GOAL OF THE EXERCISE: What's wanted here is the full listing below, repeated exactly, with no images in it.

DATASET ENTRIES:
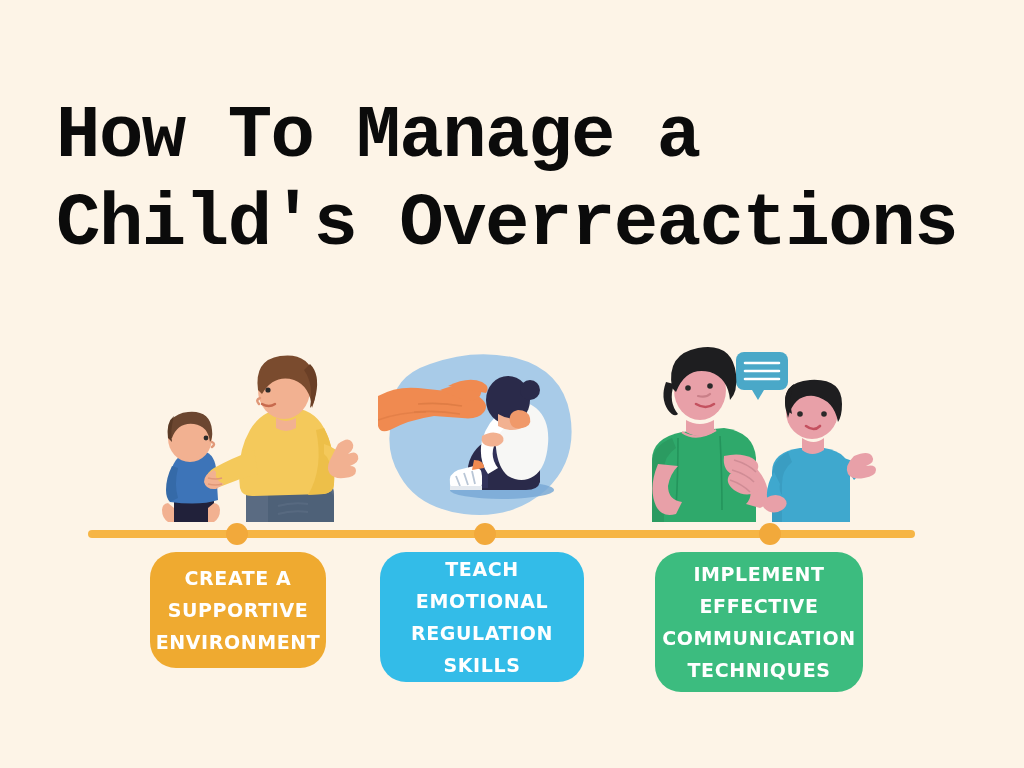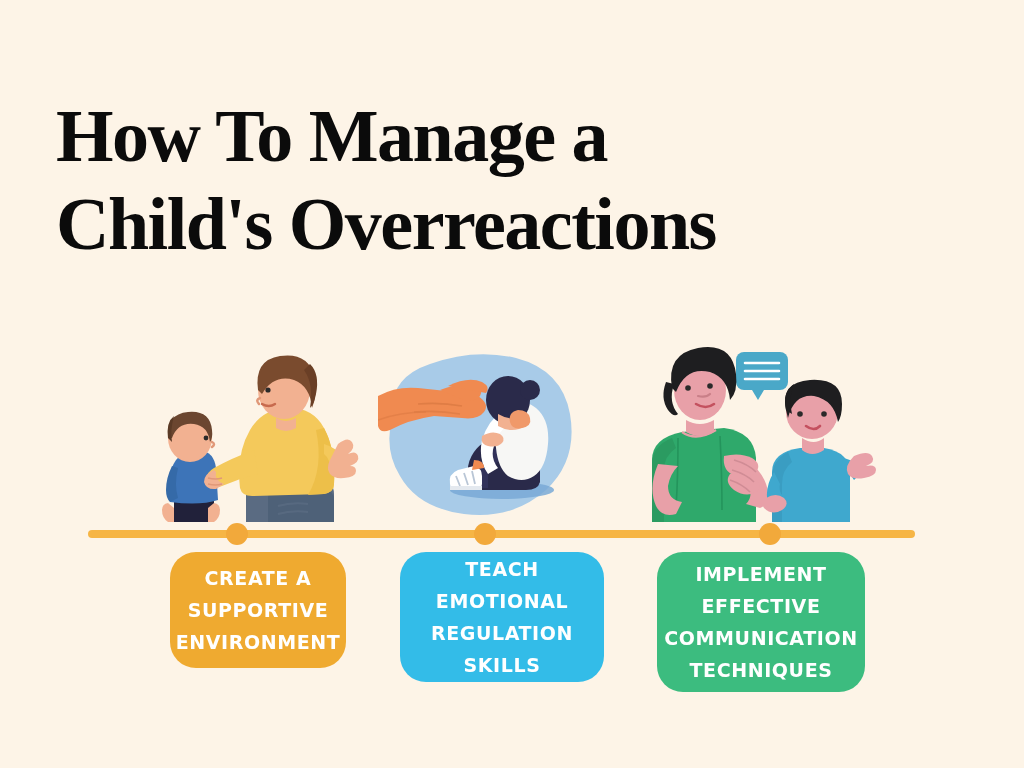--- a/index.html
+++ b/index.html
@@ -32,7 +32,7 @@
     width: 900px;
   }
   .title-line {
-    font-family: Liberation Serif, serif;
+    font-family: Liberation Mono, monospace;
     font-weight: bold;
     font-size: 74px;
     line-height: 88px;

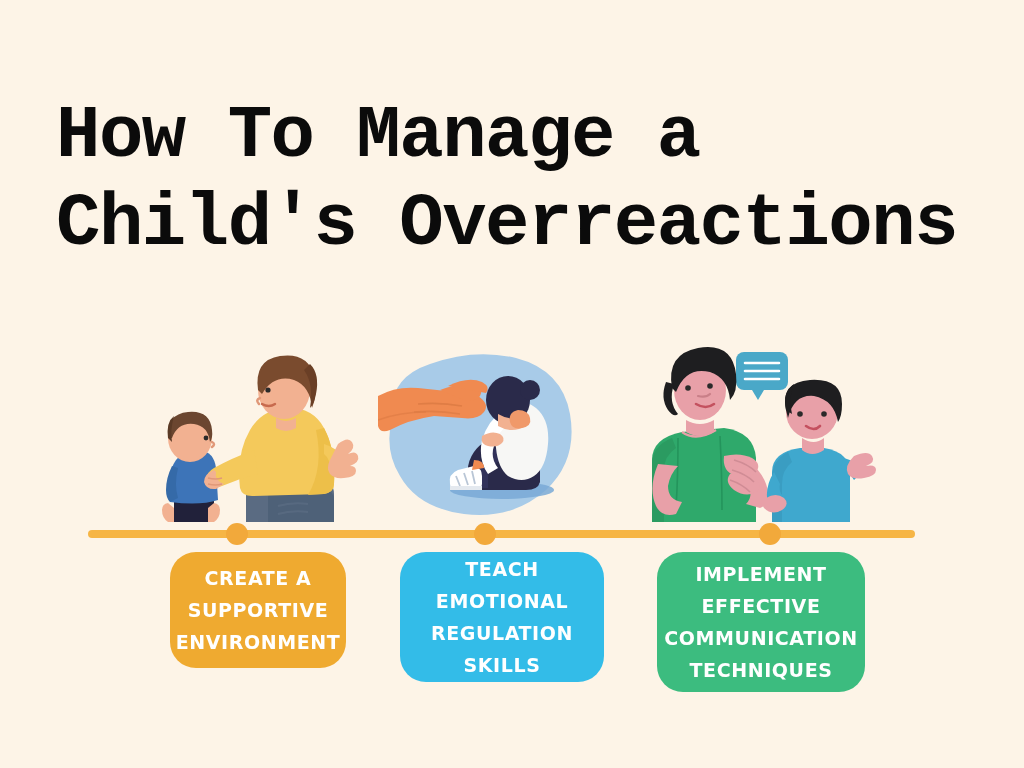--- a/index.html
+++ b/index.html
@@ -74,7 +74,6 @@
     justify-content: center;
     text-align: center;
     padding: 10px 14px;
-    margin-left: 20px;
   }
   .card-text {
     font-family: "DejaVu Sans", sans-serif;

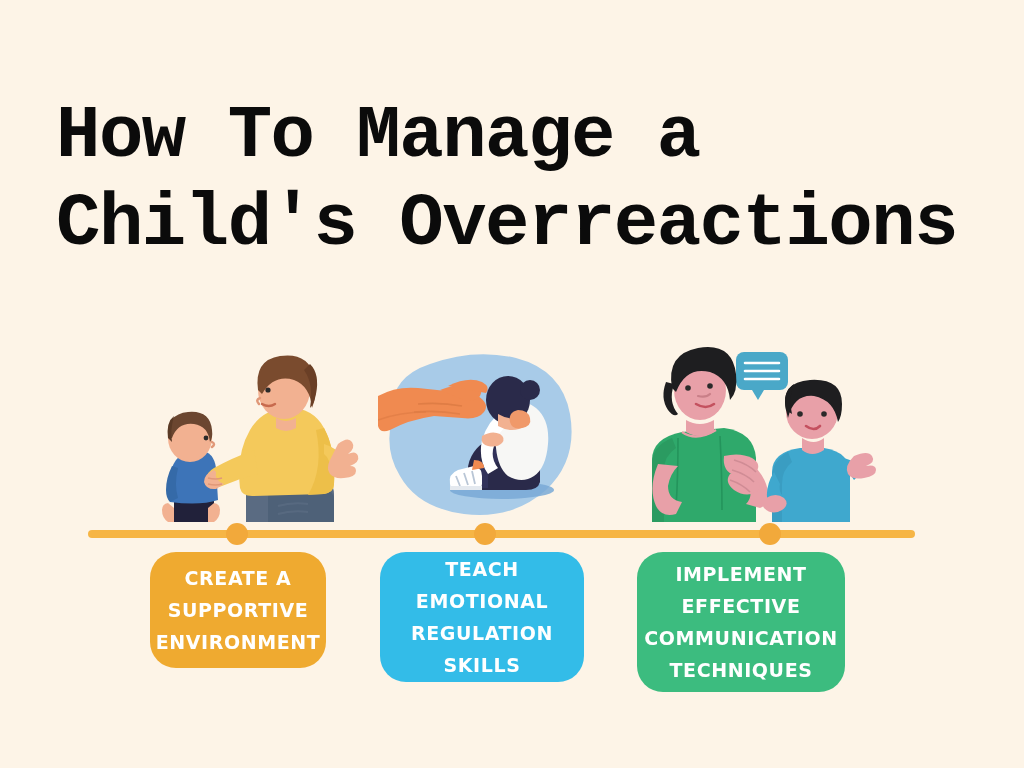--- a/index.html
+++ b/index.html
@@ -94,7 +94,7 @@
     background: #33BCE8;
   }
   .card.c3 {
-    left: 637px; top: 552px; width: 208px; height: 140px;
+    left: 655px; top: 552px; width: 208px; height: 140px;
     background: #3CBC7F;
   }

WRITTEN SOLUTION:
--- a/index.html
+++ b/index.html
@@ -32,7 +32,7 @@
     width: 900px;
   }
   .title-line {
-    font-family: Liberation Serif, serif;
+    font-family: Liberation Mono, monospace;
     font-weight: bold;
     font-size: 74px;
     line-height: 88px;

--- a/index.html
+++ b/index.html
@@ -74,7 +74,6 @@
     justify-content: center;
     text-align: center;
     padding: 10px 14px;
-    margin-left: 20px;
   }
   .card-text {
     font-family: "DejaVu Sans", sans-serif;

--- a/index.html
+++ b/index.html
@@ -94,7 +94,7 @@
     background: #33BCE8;
   }
   .card.c3 {
-    left: 637px; top: 552px; width: 208px; height: 140px;
+    left: 655px; top: 552px; width: 208px; height: 140px;
     background: #3CBC7F;
   }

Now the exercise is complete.